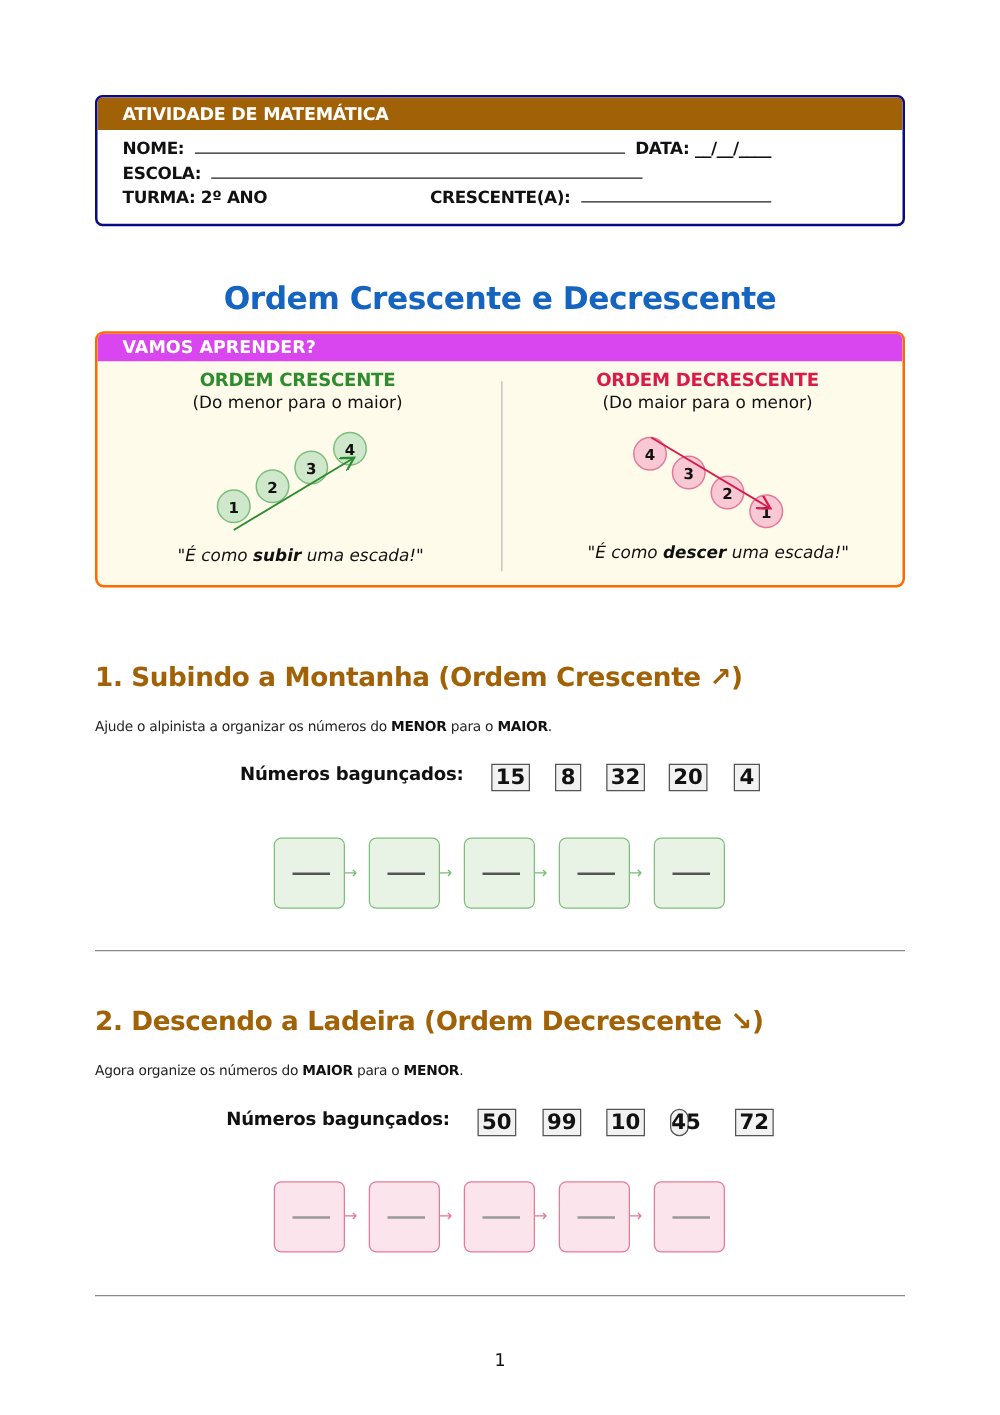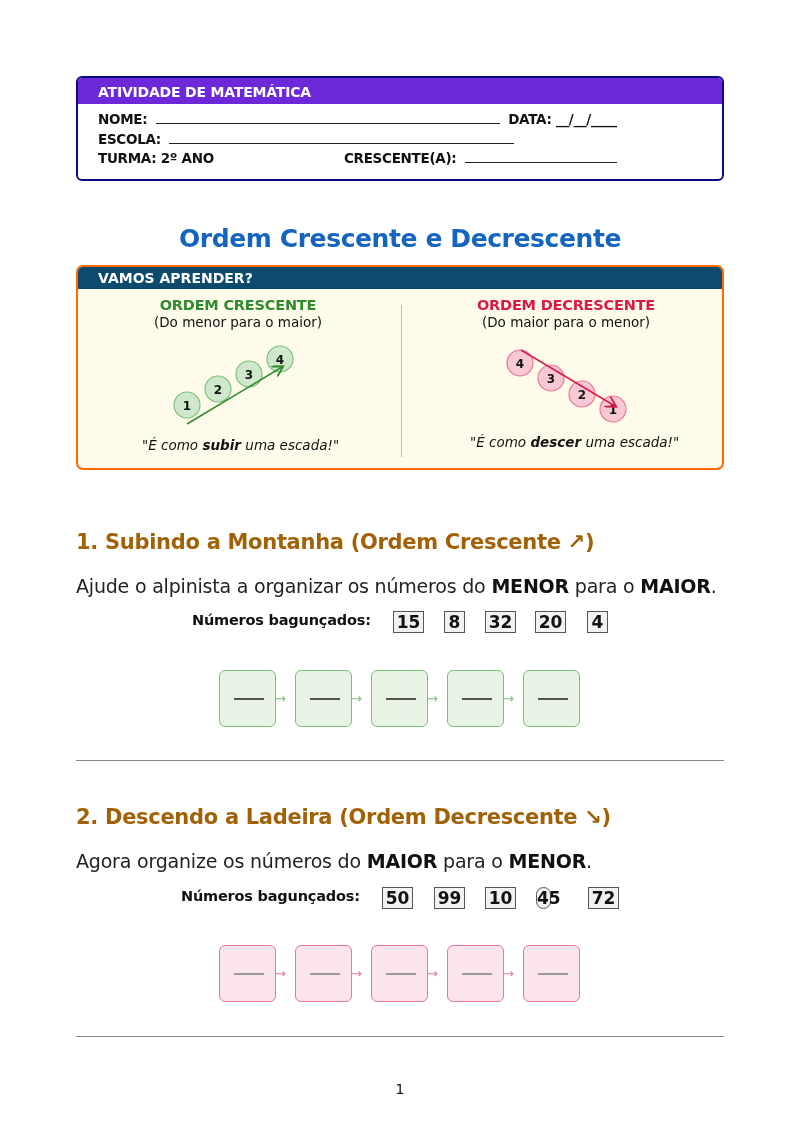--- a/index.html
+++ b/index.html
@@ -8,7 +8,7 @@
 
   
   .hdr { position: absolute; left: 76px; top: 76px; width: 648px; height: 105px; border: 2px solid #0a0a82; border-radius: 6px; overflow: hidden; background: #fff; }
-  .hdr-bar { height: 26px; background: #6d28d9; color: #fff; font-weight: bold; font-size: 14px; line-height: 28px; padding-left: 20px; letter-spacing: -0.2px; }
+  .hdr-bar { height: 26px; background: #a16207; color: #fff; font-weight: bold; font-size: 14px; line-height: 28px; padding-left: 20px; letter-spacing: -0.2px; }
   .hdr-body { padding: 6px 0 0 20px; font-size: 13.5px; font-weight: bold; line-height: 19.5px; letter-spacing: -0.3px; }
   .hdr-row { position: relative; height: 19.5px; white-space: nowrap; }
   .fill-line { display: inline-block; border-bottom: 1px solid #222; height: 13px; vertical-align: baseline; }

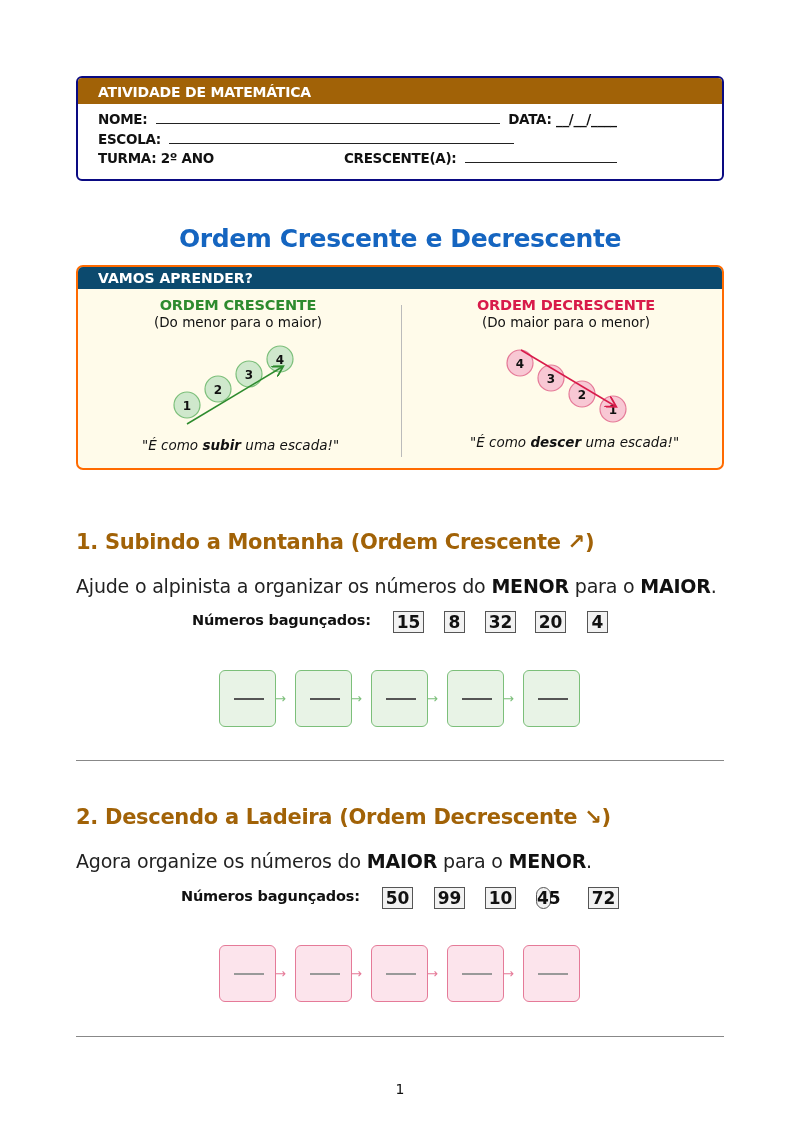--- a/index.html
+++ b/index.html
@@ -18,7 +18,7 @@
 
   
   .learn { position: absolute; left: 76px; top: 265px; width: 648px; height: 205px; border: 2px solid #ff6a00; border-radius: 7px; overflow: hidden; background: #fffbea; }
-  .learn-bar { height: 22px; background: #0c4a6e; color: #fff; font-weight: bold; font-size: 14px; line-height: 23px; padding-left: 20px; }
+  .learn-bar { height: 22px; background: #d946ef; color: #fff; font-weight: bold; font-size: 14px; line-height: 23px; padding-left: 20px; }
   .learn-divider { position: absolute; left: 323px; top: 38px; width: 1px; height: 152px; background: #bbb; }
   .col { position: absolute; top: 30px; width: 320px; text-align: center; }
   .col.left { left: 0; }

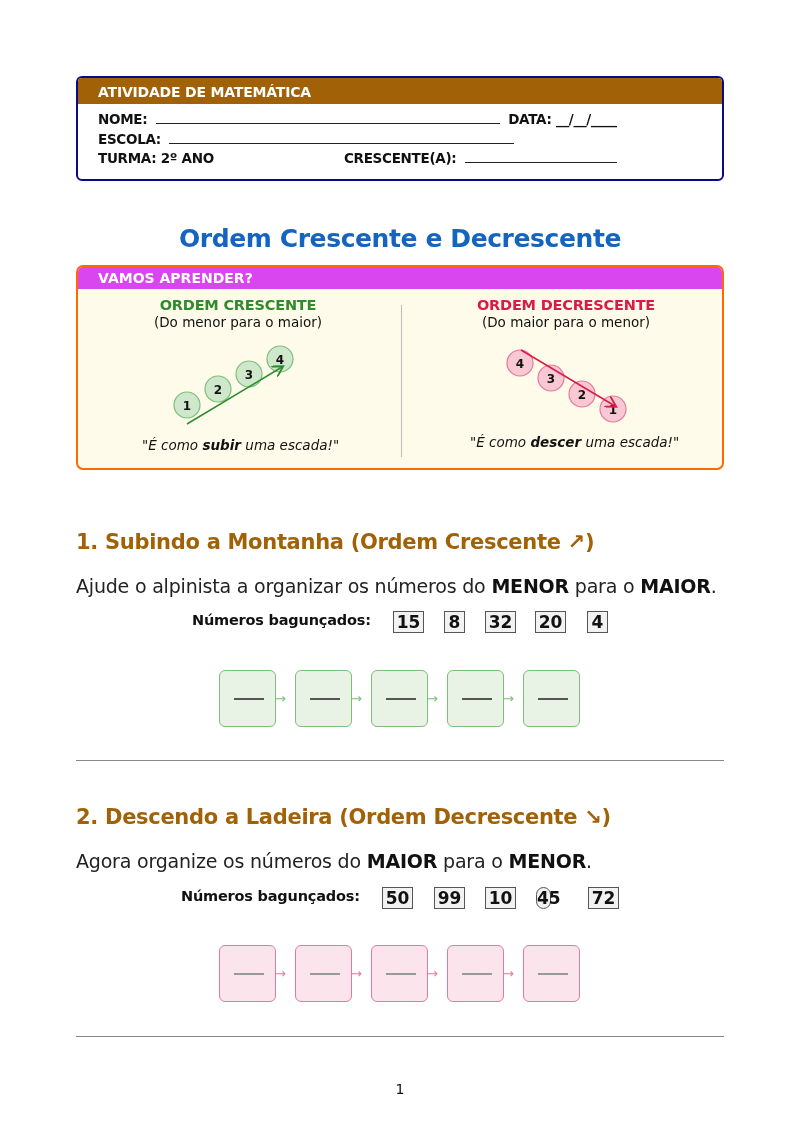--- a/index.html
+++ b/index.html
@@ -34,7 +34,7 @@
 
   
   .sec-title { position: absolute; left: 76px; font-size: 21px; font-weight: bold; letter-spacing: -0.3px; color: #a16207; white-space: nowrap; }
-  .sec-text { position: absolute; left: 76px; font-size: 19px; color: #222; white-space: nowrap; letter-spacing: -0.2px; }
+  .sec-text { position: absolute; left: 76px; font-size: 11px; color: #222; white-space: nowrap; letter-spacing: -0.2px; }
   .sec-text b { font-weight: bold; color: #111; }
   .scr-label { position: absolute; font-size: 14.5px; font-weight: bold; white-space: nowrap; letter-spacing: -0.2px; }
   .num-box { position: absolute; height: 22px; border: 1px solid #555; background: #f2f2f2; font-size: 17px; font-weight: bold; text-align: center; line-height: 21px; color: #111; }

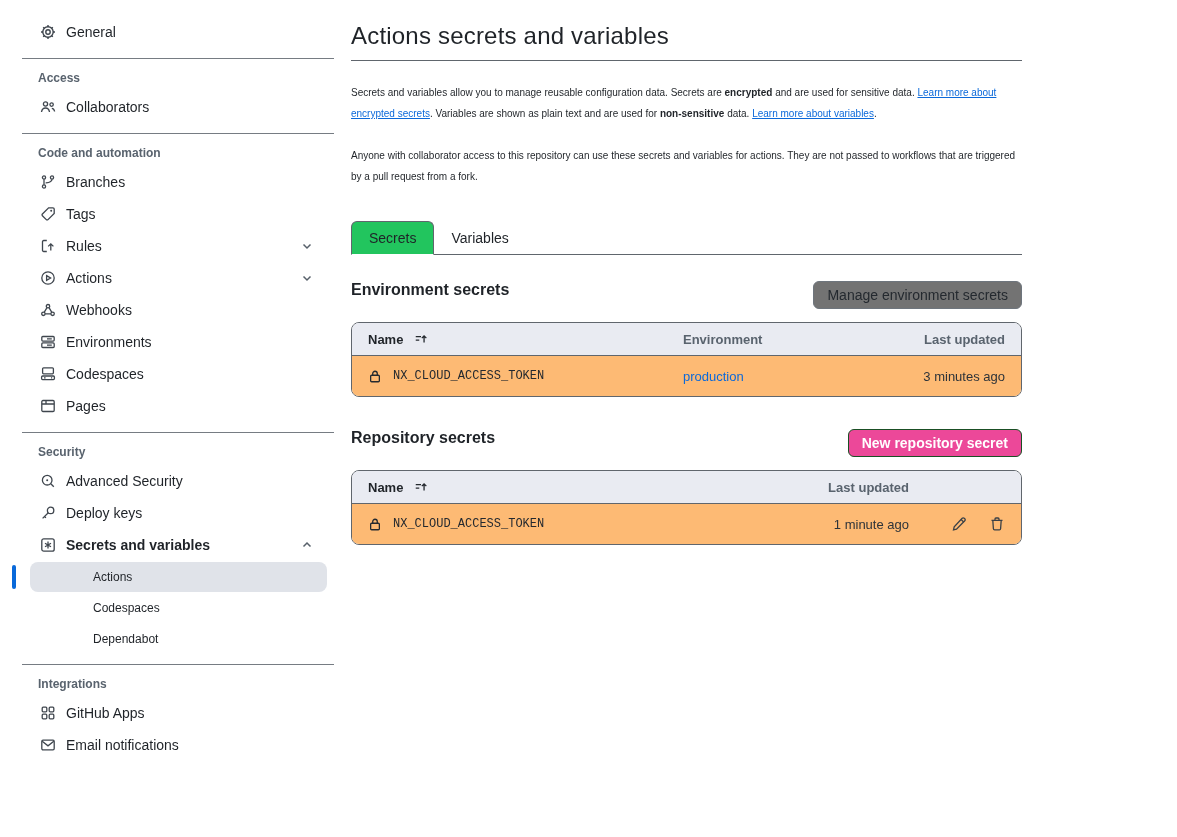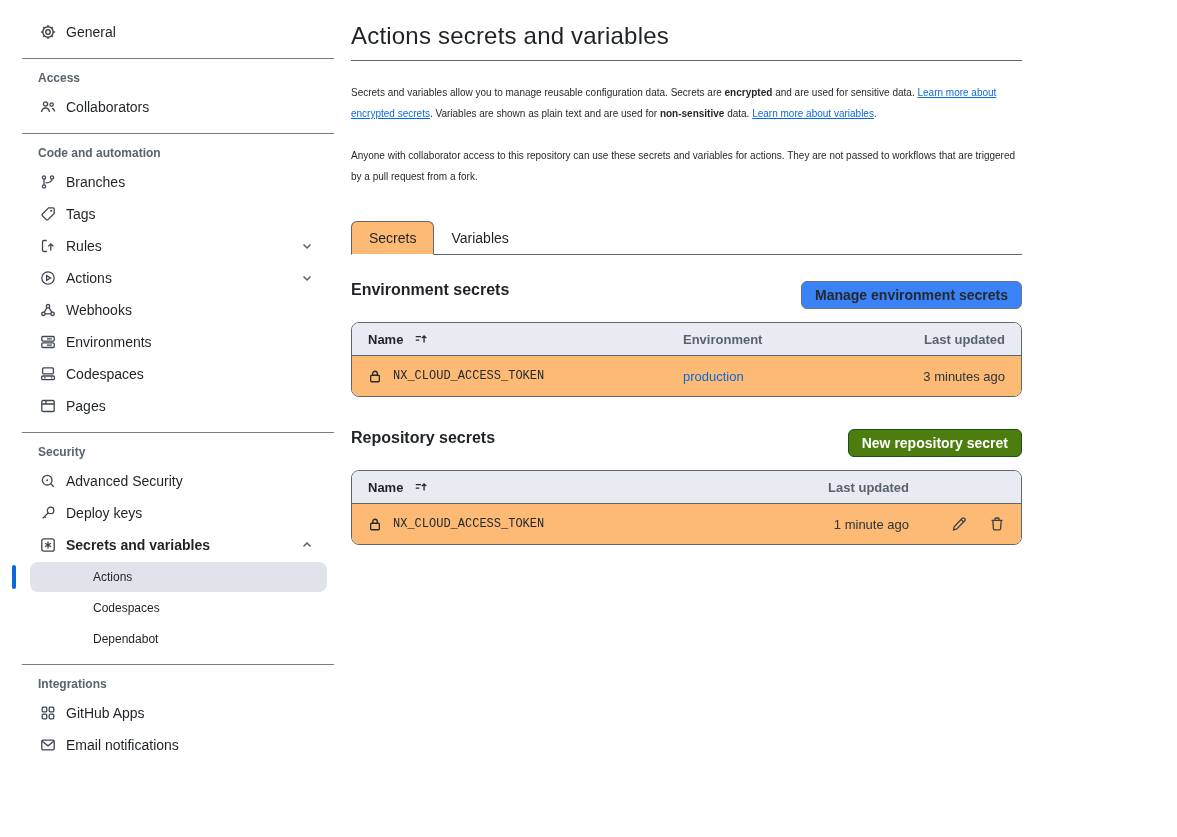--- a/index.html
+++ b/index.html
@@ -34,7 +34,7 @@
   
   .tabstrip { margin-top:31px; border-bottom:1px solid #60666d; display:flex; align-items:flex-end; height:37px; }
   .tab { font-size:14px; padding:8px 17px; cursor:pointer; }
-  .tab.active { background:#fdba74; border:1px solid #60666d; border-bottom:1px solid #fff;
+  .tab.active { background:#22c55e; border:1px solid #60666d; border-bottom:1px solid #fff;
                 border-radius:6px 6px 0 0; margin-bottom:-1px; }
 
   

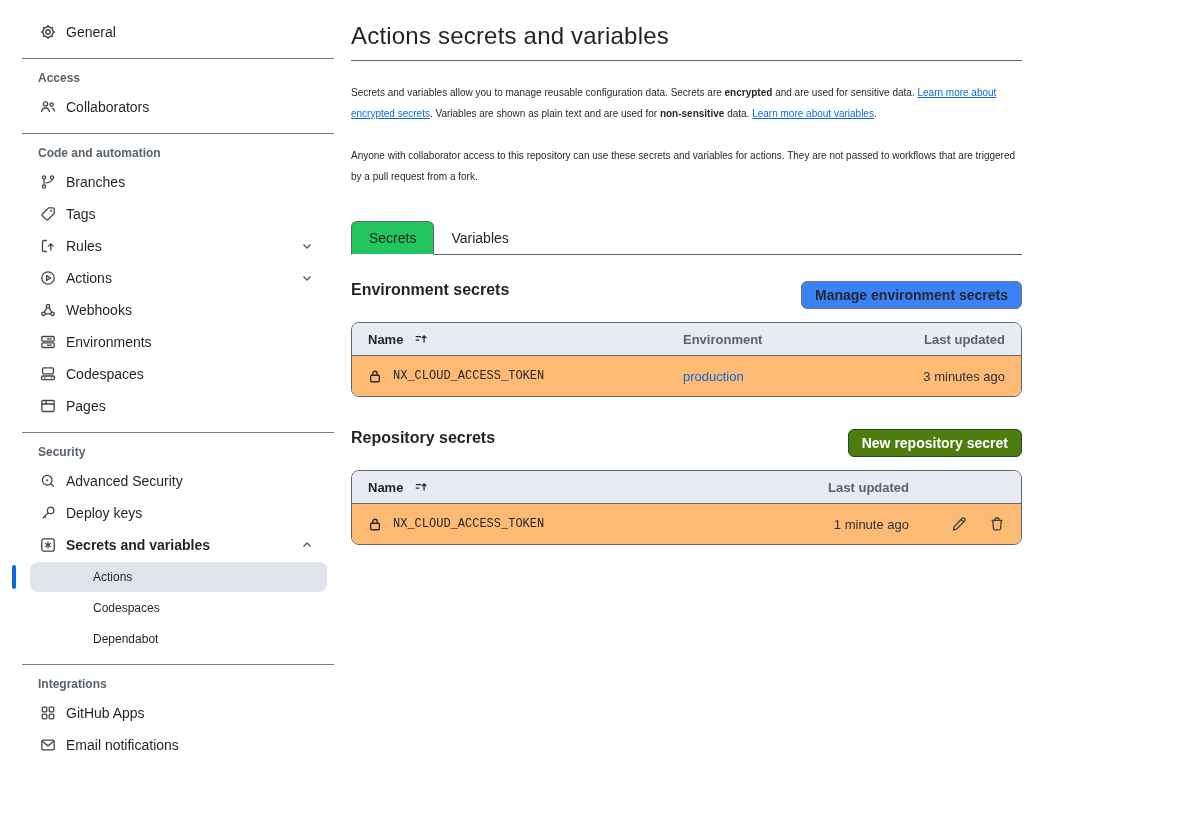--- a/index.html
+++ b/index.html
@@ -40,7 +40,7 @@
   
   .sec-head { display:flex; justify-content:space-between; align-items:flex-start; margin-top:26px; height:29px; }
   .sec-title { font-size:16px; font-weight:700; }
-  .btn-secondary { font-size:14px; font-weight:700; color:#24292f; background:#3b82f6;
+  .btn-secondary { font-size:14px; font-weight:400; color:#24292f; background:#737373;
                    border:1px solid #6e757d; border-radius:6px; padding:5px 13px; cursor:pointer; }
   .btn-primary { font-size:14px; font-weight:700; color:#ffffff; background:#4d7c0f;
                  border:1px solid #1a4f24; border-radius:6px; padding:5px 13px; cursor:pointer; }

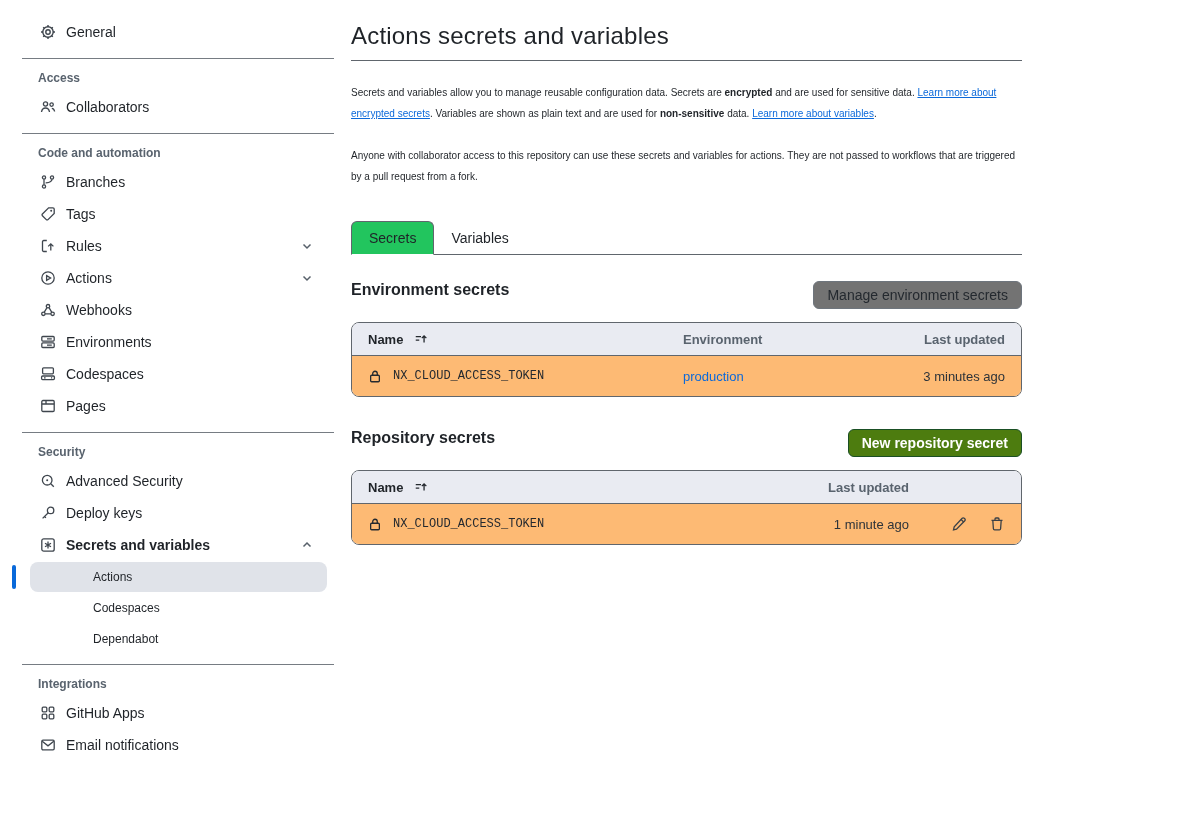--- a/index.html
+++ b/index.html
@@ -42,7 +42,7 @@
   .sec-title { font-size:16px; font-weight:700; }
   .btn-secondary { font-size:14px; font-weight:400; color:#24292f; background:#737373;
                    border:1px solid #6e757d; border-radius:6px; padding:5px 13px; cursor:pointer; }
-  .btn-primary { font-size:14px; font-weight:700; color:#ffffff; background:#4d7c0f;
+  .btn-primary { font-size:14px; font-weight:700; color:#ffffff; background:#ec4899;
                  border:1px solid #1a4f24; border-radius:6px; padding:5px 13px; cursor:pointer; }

Work order -
For the string "hidden", count the lines of the entries above that include it; answer with the number only.

Response area -
2